French-Italian actress, singer, and media personality (1945–2022)

Catherine Spaak (3 April 1945 – 17 April 2022) was a French-Italian actress, singer, model, and media personality. A member of the Spaak family, she was known as an iconic "It girl" in Italy during the 1960s, becoming a star of commedia all'italiana films, before later becoming prominent as a talk show host and media personality.

== Family ==
A member of the prominent Spaak family, Catherine was the daughter of Belgian screenwriter Charles Spaak and French actress Claudie Clèves (née Alice Perrier). Her older sister was actress Agnès Spaak. Her uncle, politician Paul-Henri Spaak, was the Prime Minister of Belgium from 1947 to 1949 and one of the founding fathers of the European Union. Her paternal grandmother was Marie Janson Spaak, Belgium's first female member of Parliament.

== Early life ==
Spaak was born on 3 April 1945 just outside of Paris in Boulogne-Billancourt, Hauts-de-Seine. Initially she wanted to be a ballerina and studied ballet in her youth, until she gave it up after being told she was too tall.

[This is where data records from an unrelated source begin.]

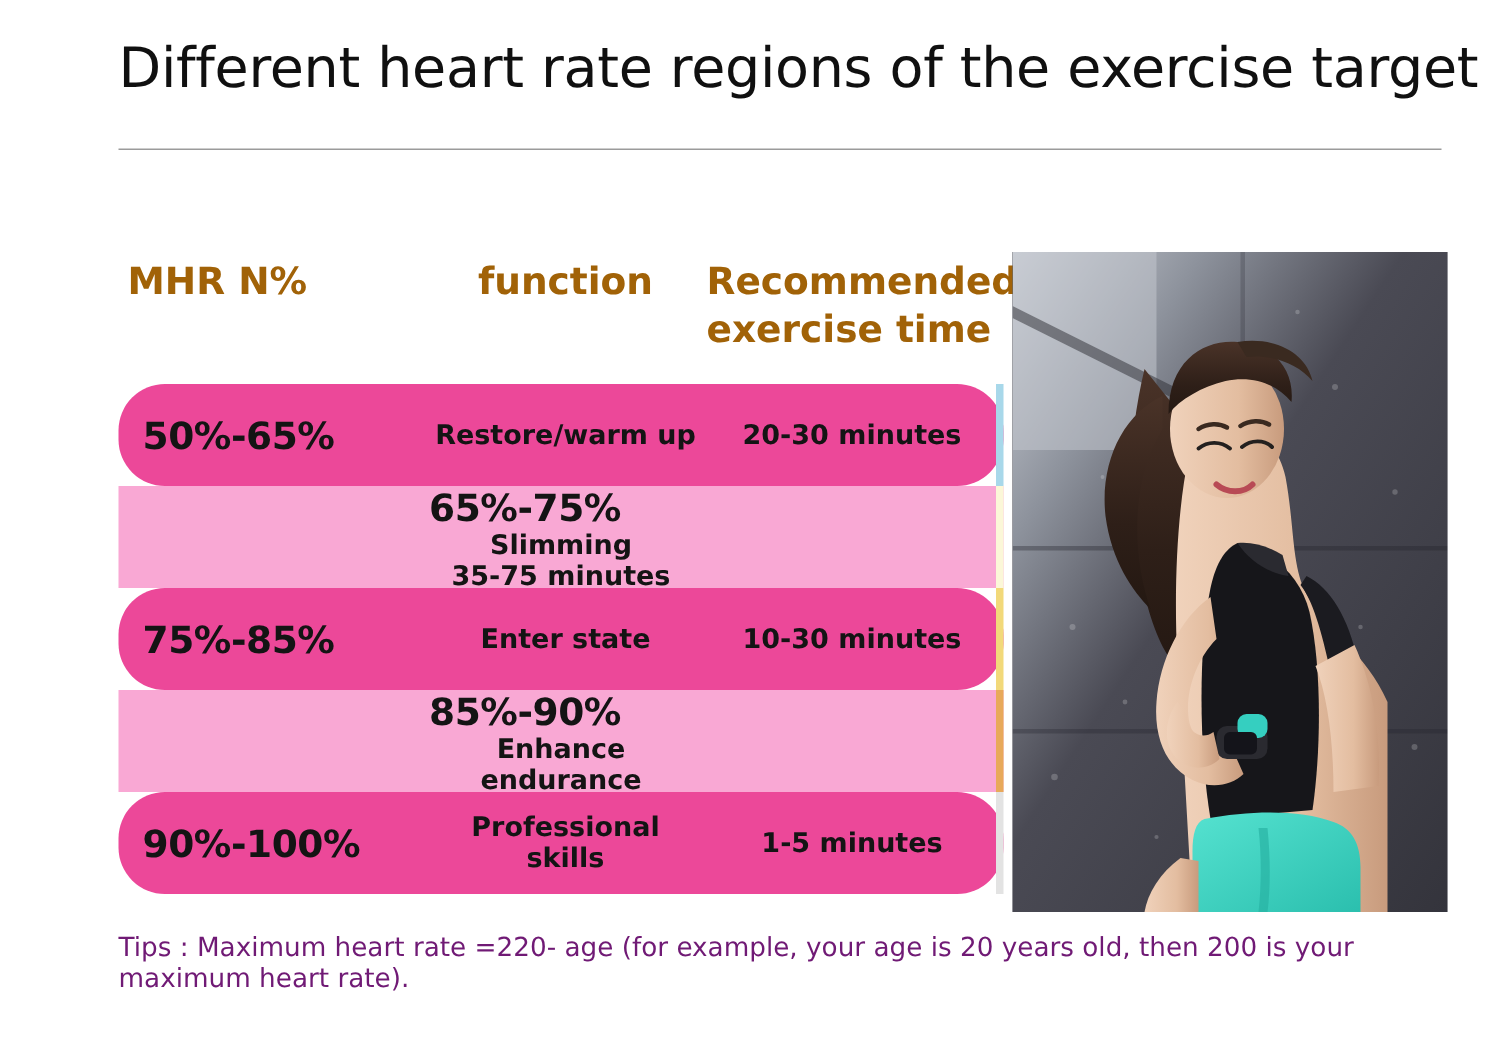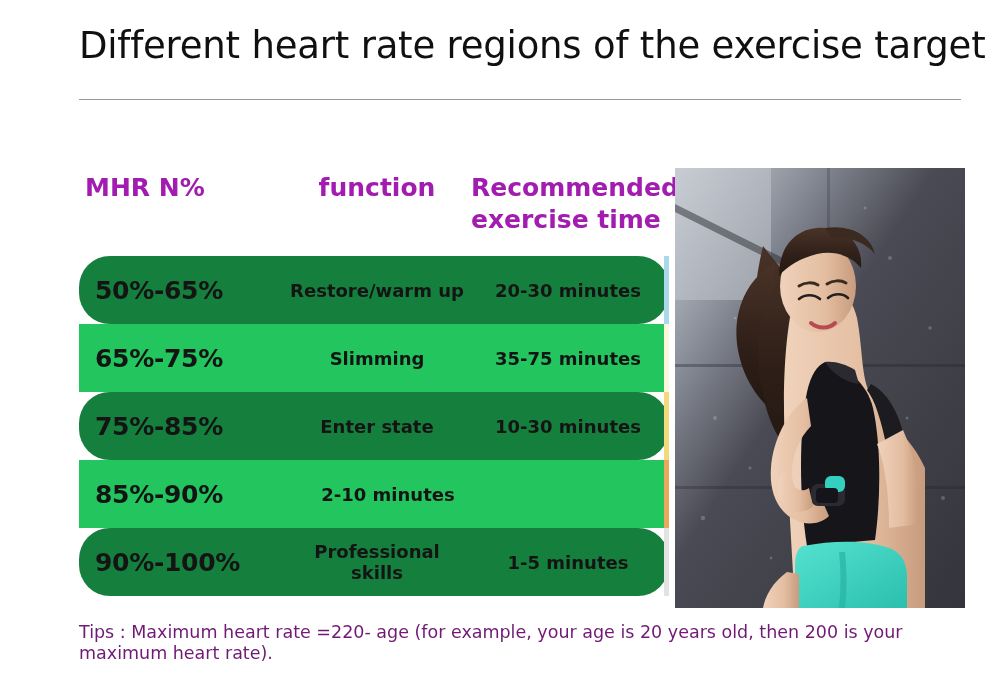--- a/index.html
+++ b/index.html
@@ -52,43 +52,43 @@
   }
 
   .thead {
     display: flex;
     align-items: flex-start;
     height: 88px;
     padding-top: 4px;
   }
 
   .th {
-    color: #a21caf;
+    color: #a16207;
     font-weight: bold;
     font-size: 25px;
     line-height: 1.28;
     font-family: "DejaVu Sans", sans-serif;
   }
 
   .col-a { width: 208px; text-align: left; padding-left: 6px; }
   .col-b { width: 180px; text-align: center; }
   .col-c { width: 202px; text-align: left; }
 
   .th.col-c { padding-left: 4px; }
 
   .trow {
     position: relative;
     display: flex;
     align-items: center;
     height: 68px;
     width: 590px;
   }
 
-  .trow.shaded { background: #15803d; border-radius: 31px; }
-  .trow.plain  { background: #22c55e; }
+  .trow.shaded { background: #ec4899; border-radius: 31px; }
+  .trow.plain  { background: #f9a8d4; flex-direction: column; }
 
   
   .row-marker {
     position: absolute;
     right: 0;
     top: 0;
     bottom: 0;
     width: 5px;
   }
 
@@ -177,20 +177,21 @@
           <div class="row-marker" style="background: rgb(251, 247, 216);"></div>
         </div>
         <div class="trow shaded">
           <div class="cell cell-range">75%-85%</div>
           <div class="cell cell-func">Enter state</div>
           <div class="cell cell-time">10-30 minutes</div>
           <div class="row-marker" style="background: rgb(242, 217, 122);"></div>
         </div>
         <div class="trow plain">
           <div class="cell cell-range">85%-90%</div>
+          <div class="cell cell-func">Enhance endurance</div>
           <div class="cell cell-time">2-10 minutes</div>
           <div class="row-marker" style="background: rgb(232, 169, 90);"></div>
         </div>
         <div class="trow shaded">
           <div class="cell cell-range">90%-100%</div>
           <div class="cell cell-func">Professional skills</div>
           <div class="cell cell-time">1-5 minutes</div>
           <div class="row-marker" style="background: rgb(227, 227, 227);"></div>
         </div>
       </div>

Spaak was inspired to be an actress when in the summer of 1955, she accompanied her father to a film set, where she saw Gina Lollobrigida. In response to her parents announcing that they were divorcing and eager to leave the boarding school, Spaak left home at the age of 15 and moved to Italy, where she settled and eventually became a naturalized citizen.

== Career ==

=== Actress ===
Spaak's first role was in the French 13-minute short L'hiver (1959), directed by Jacques Gautier, which was followed by a brief uncredited role in the French prison break film Le Trou (1960), which was directed by Jacques Becker. Spaak's brief appearance in Le Trou caught the eye of a Paris television reporter, and his subsequent interview with her was seen by Sophia Loren who thought that Spaak would be suitable for a major role in Sweet Deceptions, a film that her producer husband Carlo Ponti was intending to make in Rome. Released in 1960, Spaak's role as a 17-year-old student who has an affair with a middle-aged man brought her to attention of the wider public.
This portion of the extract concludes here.